Ce que Claire Paoletti résume en rappelant que c’est un métier qui demande beaucoup de résistance nerveuse ! Christophe Ledannois de la SACD rajoute qu’en cas d’adaptation l’auteur de l’oeuvre originale (BD ou livre) et/ou son éditeur, sont des interlocuteurs supplémentaires. Benoît Di Sabatino cite « Code Lyoko », un des meilleurs scores d’audience aux Etats-Unis sur Cartoon Network : « pourtant on y mange des épinards au réfectoire, et le laboratoire secret des enfants est inspiré des anciens ateliers Renault Boulogne Billancourt ! Même s’il existe des codes internationaux, il faut garder des particularités nationales, c’est ce qui plait ». Claire Paoletti regrette que l’aspect international d’un projet s’intègre dans l’écriture via les producteurs imposant souvent des codes moraux anglo-saxons, un mélange de puritanisme et d’obligations commerciales. « Il faut éviter des sujets inquiétants avant une éventuelle coupure publicitaire (même si en France il n’y en a pas), fuir les « imitable acts », comme faire du skate sans casque et coudières, de la voiture sans ceinture etc… » Benoît Di Sabatino lui rétorque que pour lui ces règles sont logiques : « on ne s’adresse pas aux enfants de la même façon qu’aux adultes, c’est une responsabilité. L’histoire de la coupure publicitaire tient du fantasme... ». Il est aussitôt contredit par Pascal Mirleau : « nous avons tous connu des codes pour les coupures publicitaires ! Mais c’est le métier, il faut savoir contourner les contraintes ». Annabelle Perrichon rappelle qu’une série réaliste subit davantage de pression, et que plus l’âge de la cible est jeune, plus le niveau de tolérance est bas. « Mais le curseur bouge selon les pays, les personnages, les saisons de la série… on peut négocier, même s’il reste des sujets tabous : la mort et la religion par exemple ». Claire Paoletti se souvient pourtant avoir réussi à parler de la maladie pour un épisode de « Titeuf » et Patrick Eveno rappelle que dans la série « Hôpital Hilltop » (Folimage), la maladie était abordée, même si c’était via des personnages d’animaux.

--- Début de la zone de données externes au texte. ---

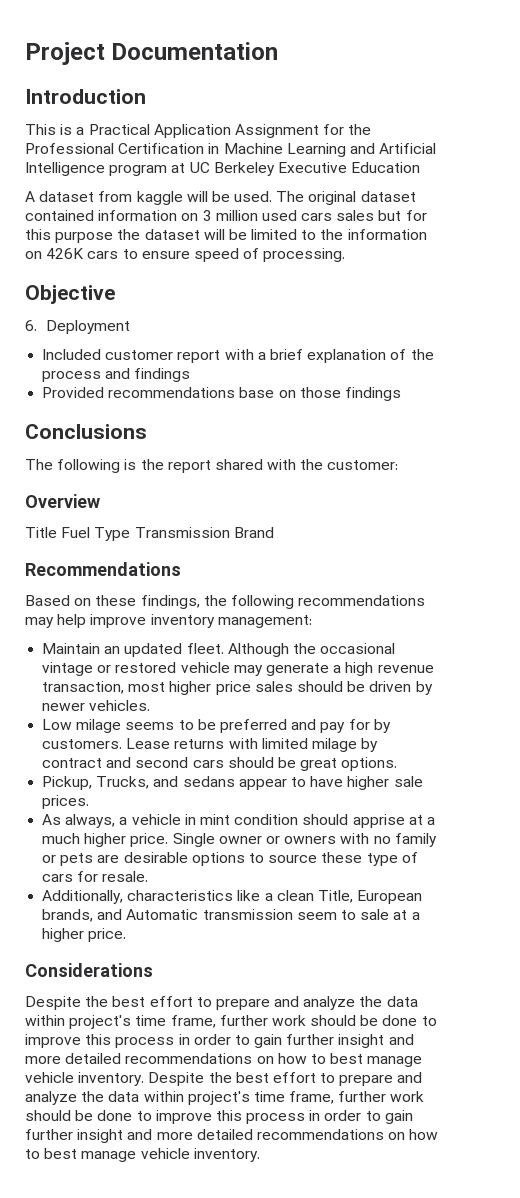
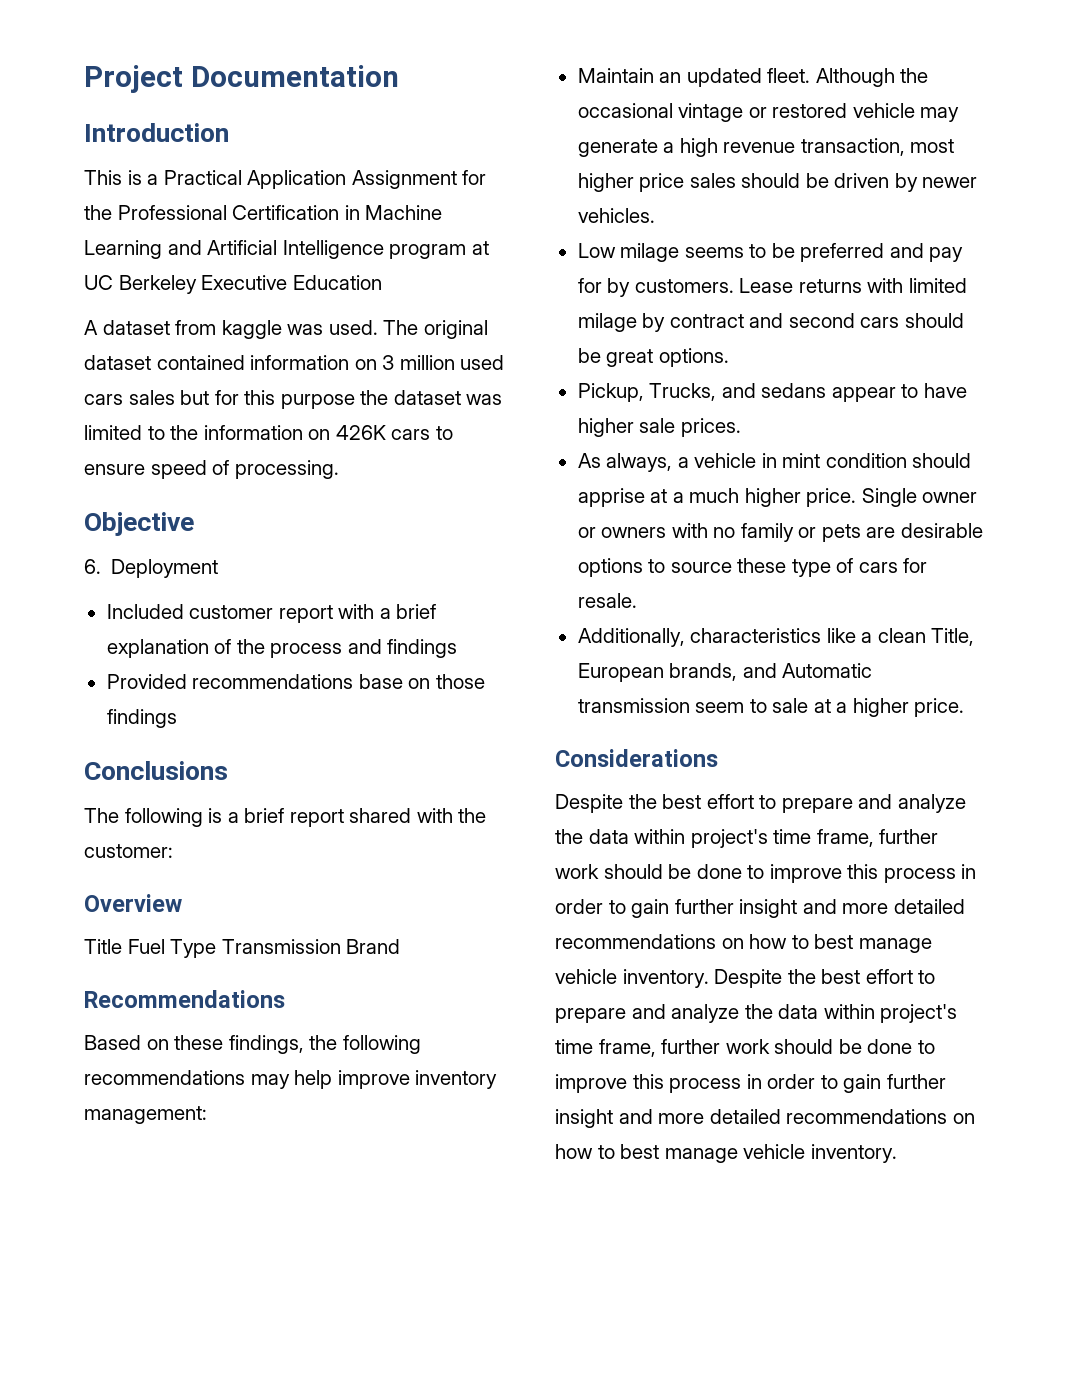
- A dataset from kaggle will be used.
+ A dataset from kaggle was used.
- The original dataset contained information on 3 million used cars sales but for this purpose the dataset will be limited to the information on 426K cars to ensure speed of processing.
+ The original dataset contained information on 3 million used cars sales but for this purpose the dataset was limited to the information on 426K cars to ensure speed of processing.
- The following is the report shared with the customer:
+ The following is a brief report shared with the customer:

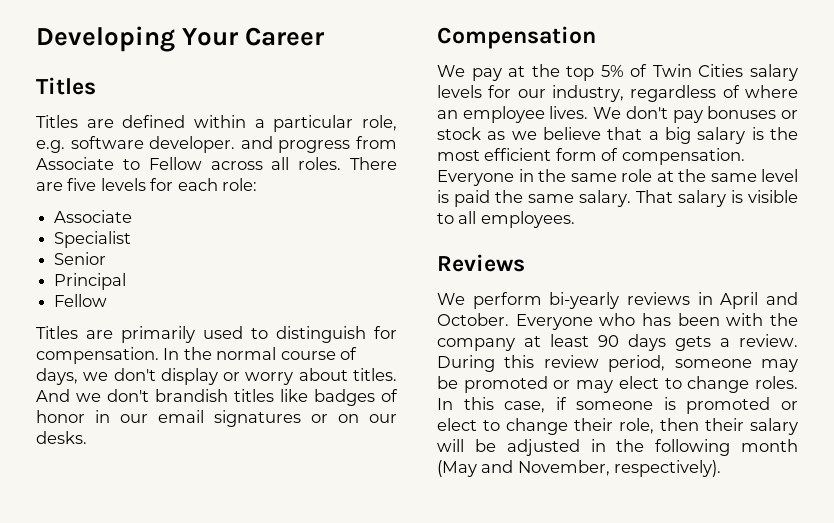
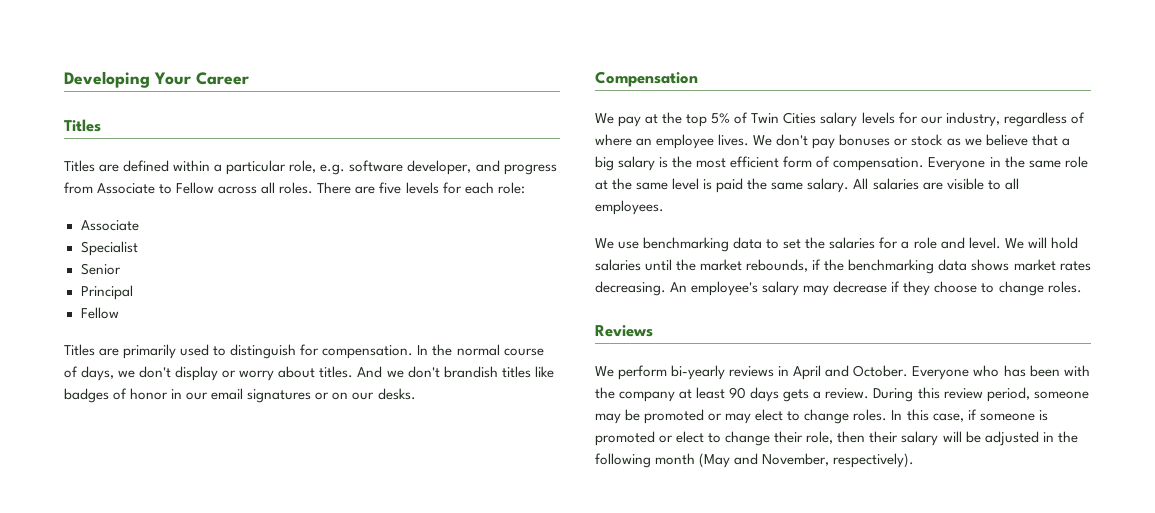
- Titles are defined within a particular role, e.g. software developer. and progress from Associate to Fellow across all roles.
+ Titles are defined within a particular role, e.g. software developer, and progress from Associate to Fellow across all roles.
- That salary is visible to all employees.
+ All salaries are visible to all employees.
+ We use benchmarking data to set the salaries for a role and level. We will hold salaries until the market rebounds, if the benchmarking data shows market rates decreasing. An employee's salary may decrease if they choose to change roles.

Nouveaux supports et déclinaisons

Pour Benoît Di Sabatino, « un producteur doit savoir s’inscrire dans le monde numérique et prendre en compte l’éventualité de la naissance de supports encore inconnus. Nous accompagnons les chaînes dans leur marketing, en concevant des modules pour leur site internet, des jeux interactifs… Il faut savoir répondre à cette demande de plus en plus systématique. On acquiert un savoir faire et tout le monde y gagne. Par contre, en ce qui concerne les produits dérivés, qui ne concernent que les séries qui marchent très bien, il faut au moins trois ans pour imposer le moindre produit à un magasin ! On peut donc y penser, mais pas en amont ». Patrick Eveno cite la BBC qui demande d’ores et déjà aux producteurs des déclinaisons de séries de 2 minutes pour téléphones portables. Et Claire Paoletti raconte qu’aux Etats-Unis, le mot « mobisode » a déjà été inventé pour les épisodes pour téléphones mobiles.

La dernière question d’un scénariste de la salle fut à propos de l’application à l’animation de la loi sur la diversité. Annabelle Perrichon rappelle que « dans ce secteur, à cause sans doute de son caractère international, on exagère presque la diversité. Dans les bandes de copains, il y a toujours un blanc, un noir, un asiatique etc... Par contre, on peut faire de vrais progrès au niveau de la composition des équipes de scénaristes, qui sont plutôt homogènes, blancs et de classes sociales aisées. Tout le monde doit avoir accès au milieu de la culture et à sa fabrication ». Laurent Cormier termine sur un bref résumé des aides à l’animation au CNC : au développement et à l’écriture via le fonds d’innovation, au pilote, et à la production, aides récemment revalorisées pour les dépenses faites en France, et enfin crédit d’impôt. « Aujourd’hui une série d’animation peut être financée à 50% par des apports français ».